* _REQUIREMENT_
Your answer must be an exact copy of the records below, with every picture left out.

══════

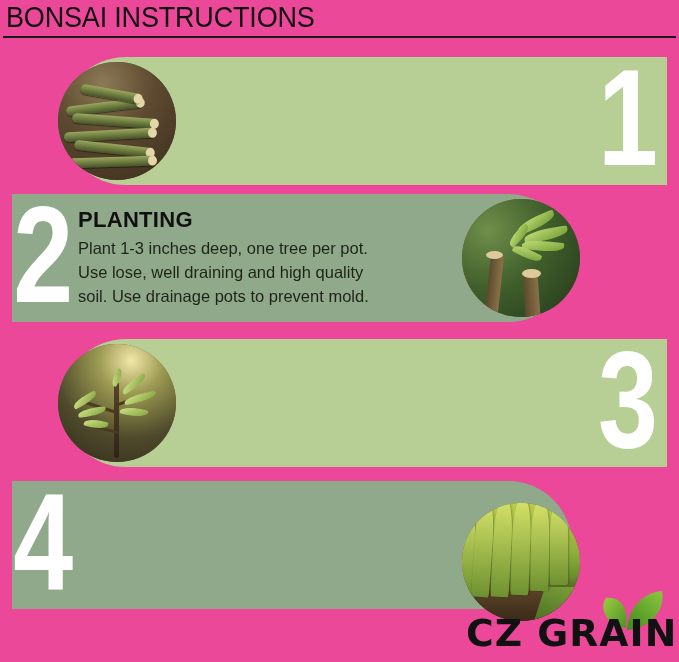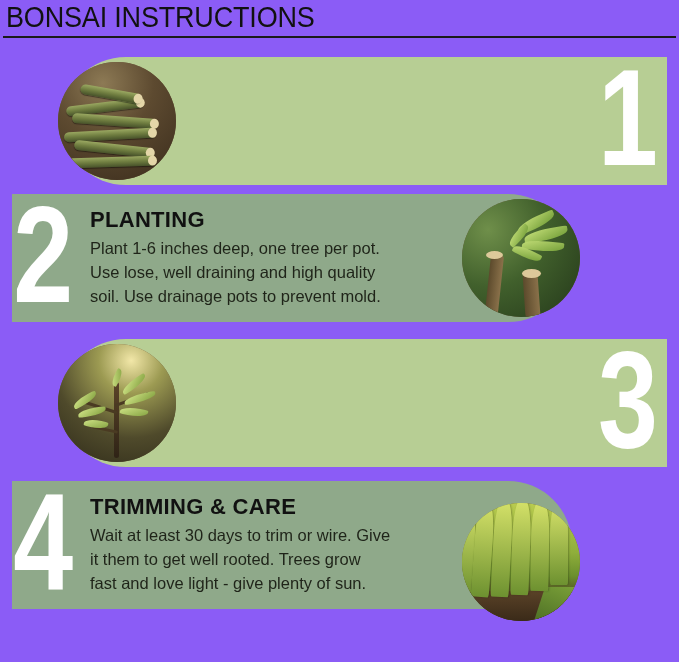"BONSAI INSTRUCTIONS" #page { background: #8b5cf6 -> #ec4899 }
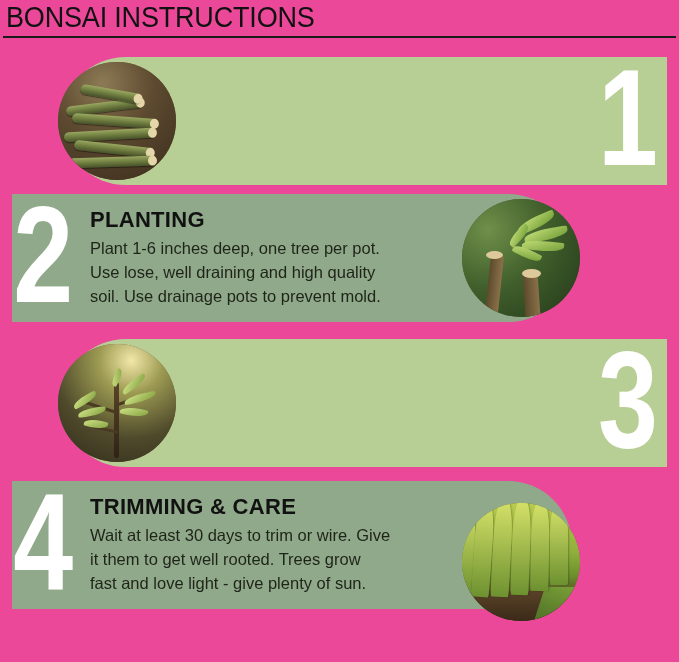"PLANTING" div.content { left: 78px -> 66px }
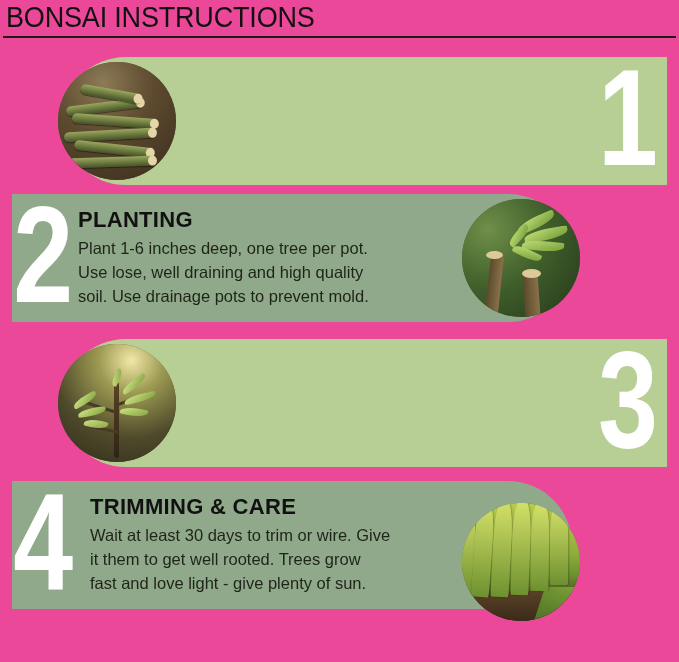"Plant 1-6 inches deep, one" div.step-body { text: 1-6 -> 1-3 }
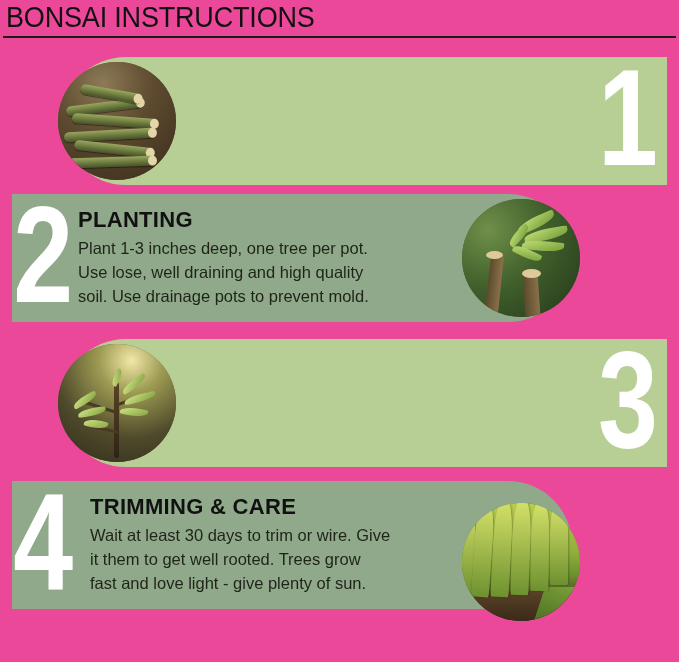"TRIMMING & CARE" div.content { html: <div> <div>TRIMMING &amp; CARE</div> <div>Wait at least 30 days to trim or wire. Give it them to get well rooted. Trees grow fast and love light - give plenty of sun.</div> </div> -> none }
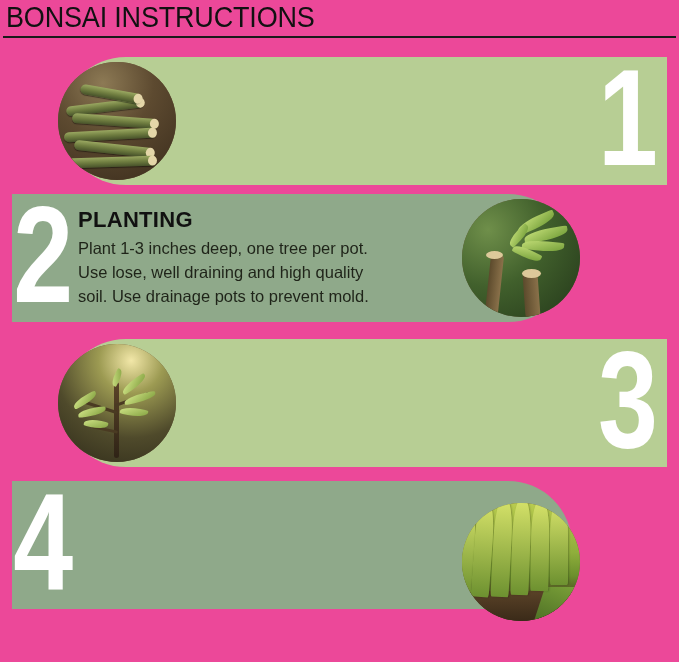"CZ GRAIN" div.logo { html: none -> <div> <div> <svg> <defs> <linearGradient> <stop></stop> <stop></stop> </linearGradient> <linearGradient> <stop></stop> <stop></stop> </linearGradient> </defs> <path></path> <path></path> </svg> </div> <div>CZ GRAIN</div> </div> }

══════

* _RESULT OF THIS EXERCISE_
"BONSAI INSTRUCTIONS" #page { background: #8b5cf6 -> #ec4899 }
"PLANTING" div.content { left: 78px -> 66px }
"Plant 1-6 inches deep, one" div.step-body { text: 1-6 -> 1-3 }
"TRIMMING & CARE" div.content { html: <div> <div>TRIMMING &amp; CARE</div> <div>Wait at least 30 days to trim or wire. Give it them to get well rooted. Trees grow fast and love light - give plenty of sun.</div> </div> -> none }
"CZ GRAIN" div.logo { html: none -> <div> <div> <svg> <defs> <linearGradient> <stop></stop> <stop></stop> </linearGradient> <linearGradient> <stop></stop> <stop></stop> </linearGradient> </defs> <path></path> <path></path> </svg> </div> <div>CZ GRAIN</div> </div> }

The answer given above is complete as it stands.